Il postaiolo, quando raggiunge il luogo assegnatogli dal capocaccia, “addomestica la posta”: ecco una serie di accorgimenti che vi aiuteranno quando sarà il momento giusto.

Come preparare la postazione per la caccia:

1 – Evitate sempre di disboscare o ripulire trottatoi o passetti intorno alla vostra posta, il nefasto odore di uomo e i cambi di luci, determinati dalla mancanza di qualche fronda, insospettirebbero irrimediabilmente il selvatico deciso a darvi la chance.

2 – Provate e riprovate a imbracciare l’arma indirizzandola verso tutti i possibili punti dai quali potrebbe sopraggiungere l’irsuto. In questo modo capirete quale sarà la miglior postura da assumere al momento opportuno. Vi sono postazioni, dove conviene starein piedi, mentre altre dove accucciarsi in ginocchio è fondamentale. Spesso, abbassando la nostra visuale, gli orizzonti si ampliano enormemente, permettendoci di intercettare l’arrivo del cinghiale con quel benedetto anticipo essenziale per andare a bersaglio.

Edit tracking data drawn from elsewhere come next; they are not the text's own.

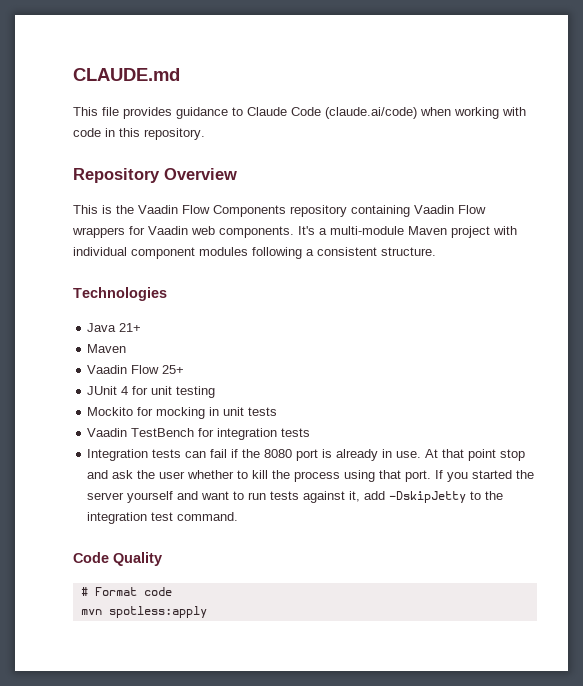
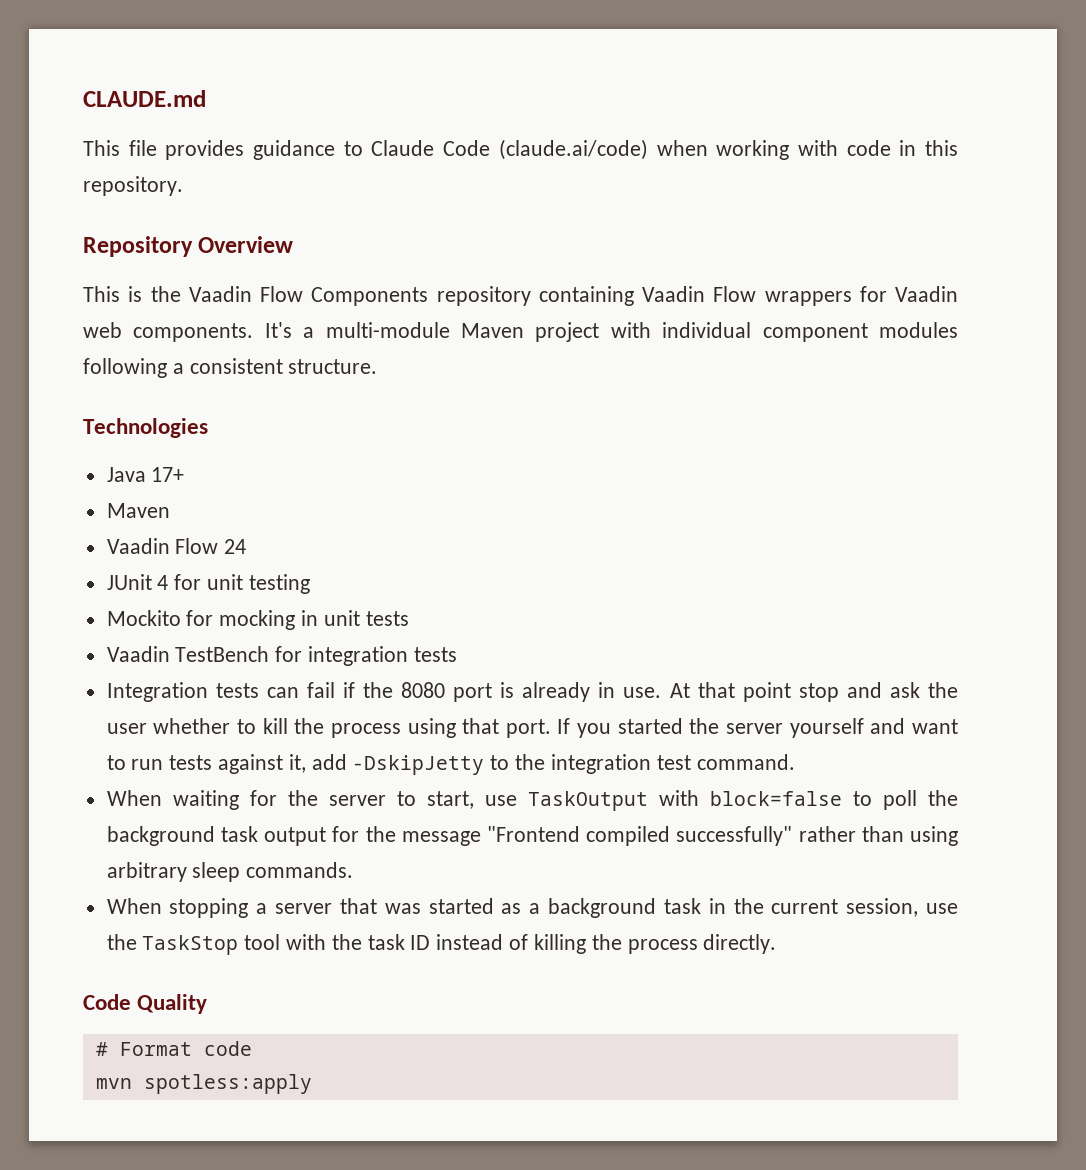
- Java 21+
+ Java 17+
- Vaadin Flow 25+
+ Vaadin Flow 24
+ When waiting for the server to start, use TaskOutput with block=false to poll the background task output for the message "Frontend compiled successfully" rather than using arbitrary sleep commands.
+ When stopping a server that was started as a background task in the current session, use the TaskStop tool with the task ID instead of killing the process directly.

3 – Sarà anche buona norma perfezionare l’area di calpestio: eliminate foglie secche, arbusti e ogni materiale capace di generare quei deleteri scricchiolii in grado di mettere in allerta il sensibilissimo udito dell’irsuto deciso a traversare l’armatura.

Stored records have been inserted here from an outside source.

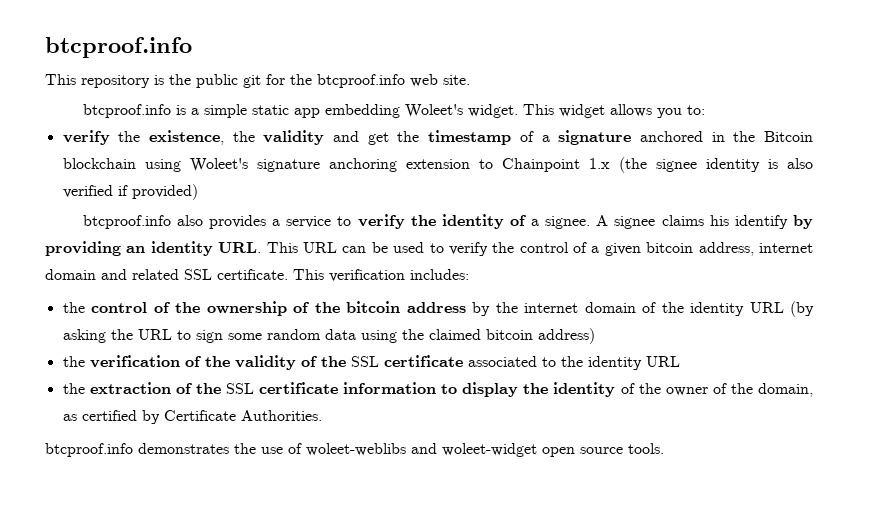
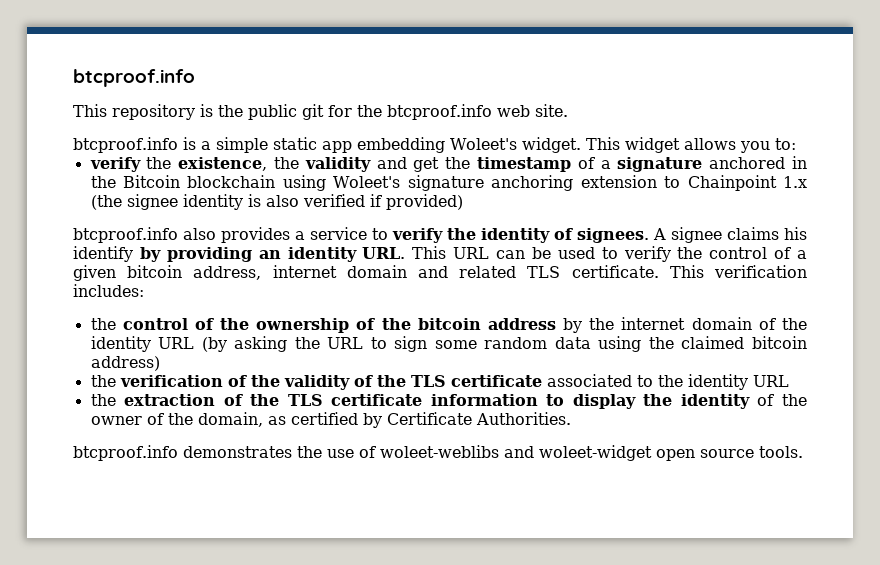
- btcproof.info also provides a service to verify the identity of a signee.
+ btcproof.info also provides a service to verify the identity of signees.
- A signee claims his identify by providing an identity URL. This URL can be used to verify the control of a given bitcoin address, internet domain and related SSL certificate.
+ A signee claims his identify by providing an identity URL. This URL can be used to verify the control of a given bitcoin address, internet domain and related TLS certificate.
- the verification of the validity of the SSL certificate associated to the identity URL
+ the verification of the validity of the TLS certificate associated to the identity URL
- the extraction of the SSL certificate information to display the identity of the owner of the domain, as certified by Certificate Authorities.
+ the extraction of the TLS certificate information to display the identity of the owner of the domain, as certified by Certificate Authorities.

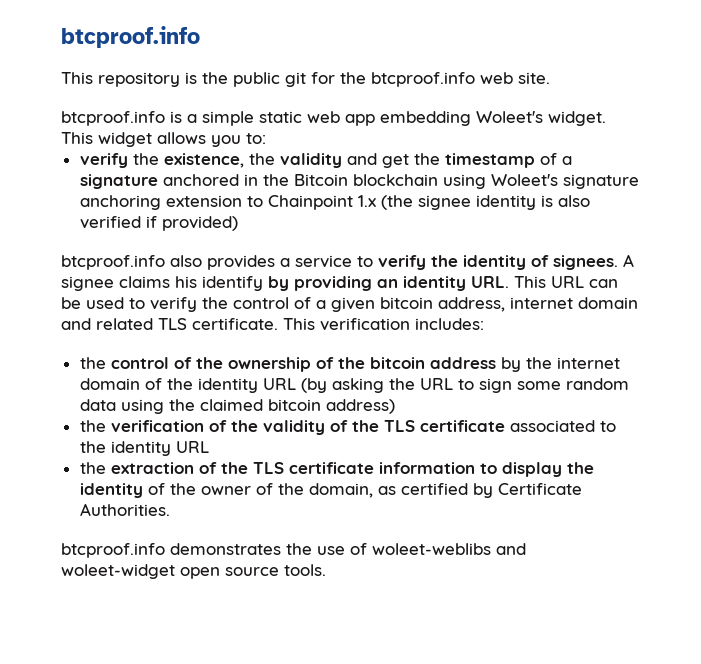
- btcproof.info is a simple static app embedding Woleet's widget.
+ btcproof.info is a simple static web app embedding Woleet's widget.

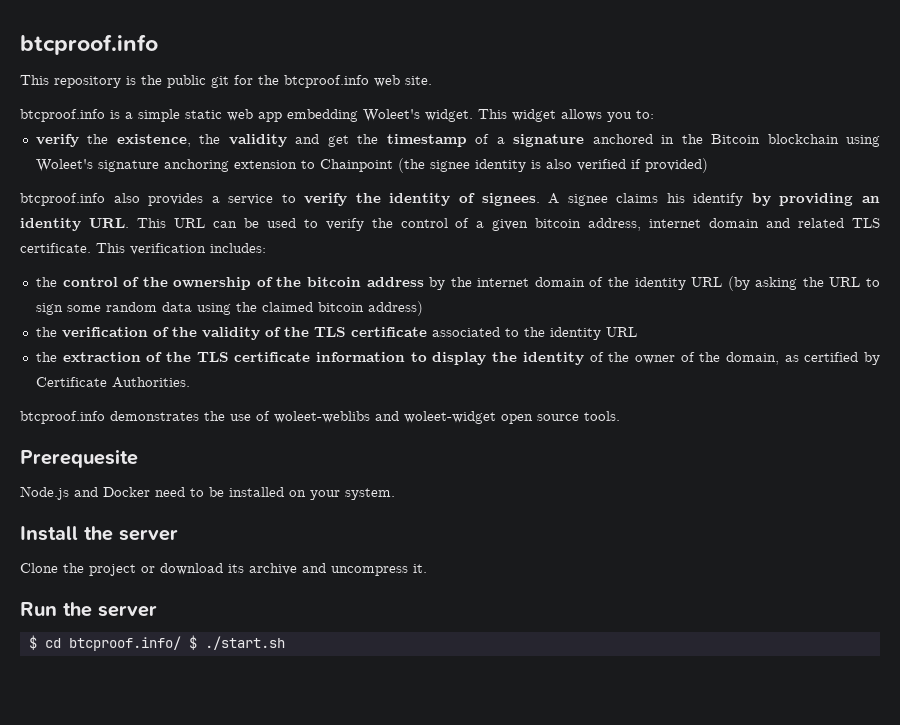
- verify the existence, the validity and get the timestamp of a signature anchored in the Bitcoin blockchain using Woleet's signature anchoring extension to Chainpoint 1.x (the signee identity is also verified if provided)
+ verify the existence, the validity and get the timestamp of a signature anchored in the Bitcoin blockchain using Woleet's signature anchoring extension to Chainpoint (the signee identity is also verified if provided)
+ Prerequesite
+ Node.js and Docker need to be installed on your system.
+ Install the server
+ Clone the project or download its archive and uncompress it.
+ Run the server
+ $ cd btcproof.info/ $ ./start.sh

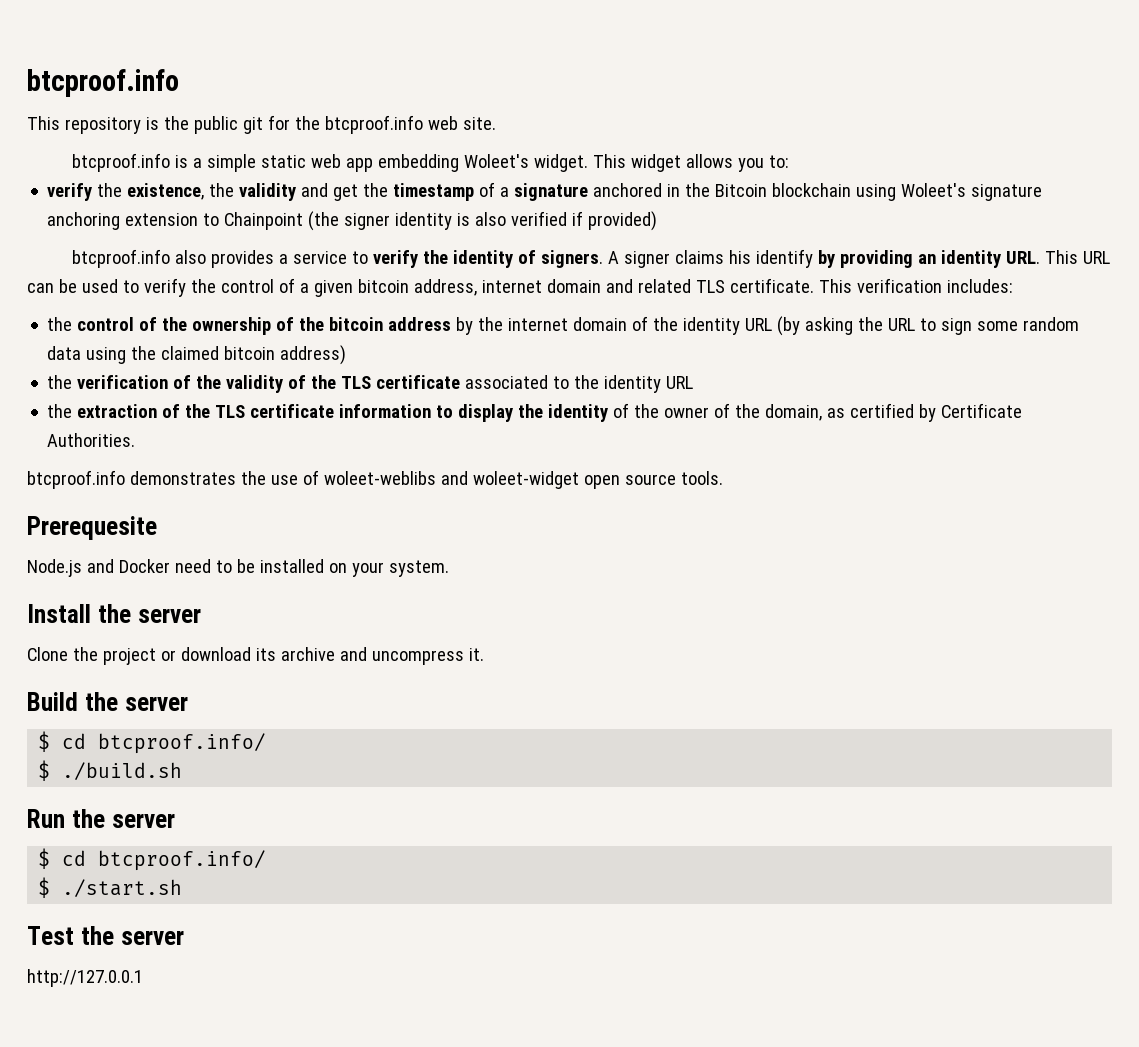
- verify the existence, the validity and get the timestamp of a signature anchored in the Bitcoin blockchain using Woleet's signature anchoring extension to Chainpoint (the signee identity is also verified if provided)
+ verify the existence, the validity and get the timestamp of a signature anchored in the Bitcoin blockchain using Woleet's signature anchoring extension to Chainpoint (the signer identity is also verified if provided)
- btcproof.info also provides a service to verify the identity of signees. A signee claims his identify by providing an identity URL. This URL can be used to verify the control of a given bitcoin address, internet domain and related TLS certificate.
+ btcproof.info also provides a service to verify the identity of signers. A signer claims his identify by providing an identity URL. This URL can be used to verify the control of a given bitcoin address, internet domain and related TLS certificate.
+ Build the server
+ $ cd btcproof.info/
+ $ ./build.sh
  Run the server
- $ cd btcproof.info/ $ ./start.sh
+ $ cd btcproof.info/
+ $ ./start.sh
+ Test the server
+ http://127.0.0.1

4 – Una volta ripulito a dovere il terreno, spianatelo il più possibile, in modo che eventuali movimenti bruschi non trovino impedimenti. L’appoggio dei piedi sarà decisivo, soprattutto quando sarete costretti a compiere rapide torsioni del bacino per intercettare il bersaglio.

5 – Non dimenticate mai di assicurarvi una comoda seduta; non di rado potranno capitare battute durante le quali sarete costretti nella medesima posizione per ore.

6 – Raccomandazione: evitate sempre di poggiare il fucile sulle ginocchia, la canna potrebbe essere indirizzata verso la posta che vi segue o quella che vi precede. L’arma dovrà sempre essere rivolta verso l’alto o il basso, così un malaugurato colpo partito accidentalmente, prenderebbe traiettorie innocue.

7 – Dopo aver sistemato con cura postazione e seduta, non resterà altro che caricare e in ascetico silenzio attendere gli eventi della battuta.

8 – Una delle maggiori difficoltà sarà riuscire a mantenere alta la concentrazione anche durante quei lunghi periodi di completo silenzio, quando pare non succeda nulla. State all’erta soprattutto negli attimi che seguono i primi tiri lungo la linea delle poste: in quei momenti l’adrenalina arriva di colpo e lo sguardo di tutti si rivolge verso l’esito degli spari. Grave errore: molto spesso è proprio durante questi momenti che gli irsuti più scaltri tentano di “bucare” la linea di fuoco alla chetichella.

9 – Ricordate sempre che il cinghiale potrà giungere sulle poste anche senza il fragore della canizza, camminando in punta di piedi, con le orecchie ritte e il grifo sul vento. In questi casi i nostri migliori alleati sono l’udito e la capacità di mantenere alto il livello di attenzione anche quando i selvatici… sembrano lontani.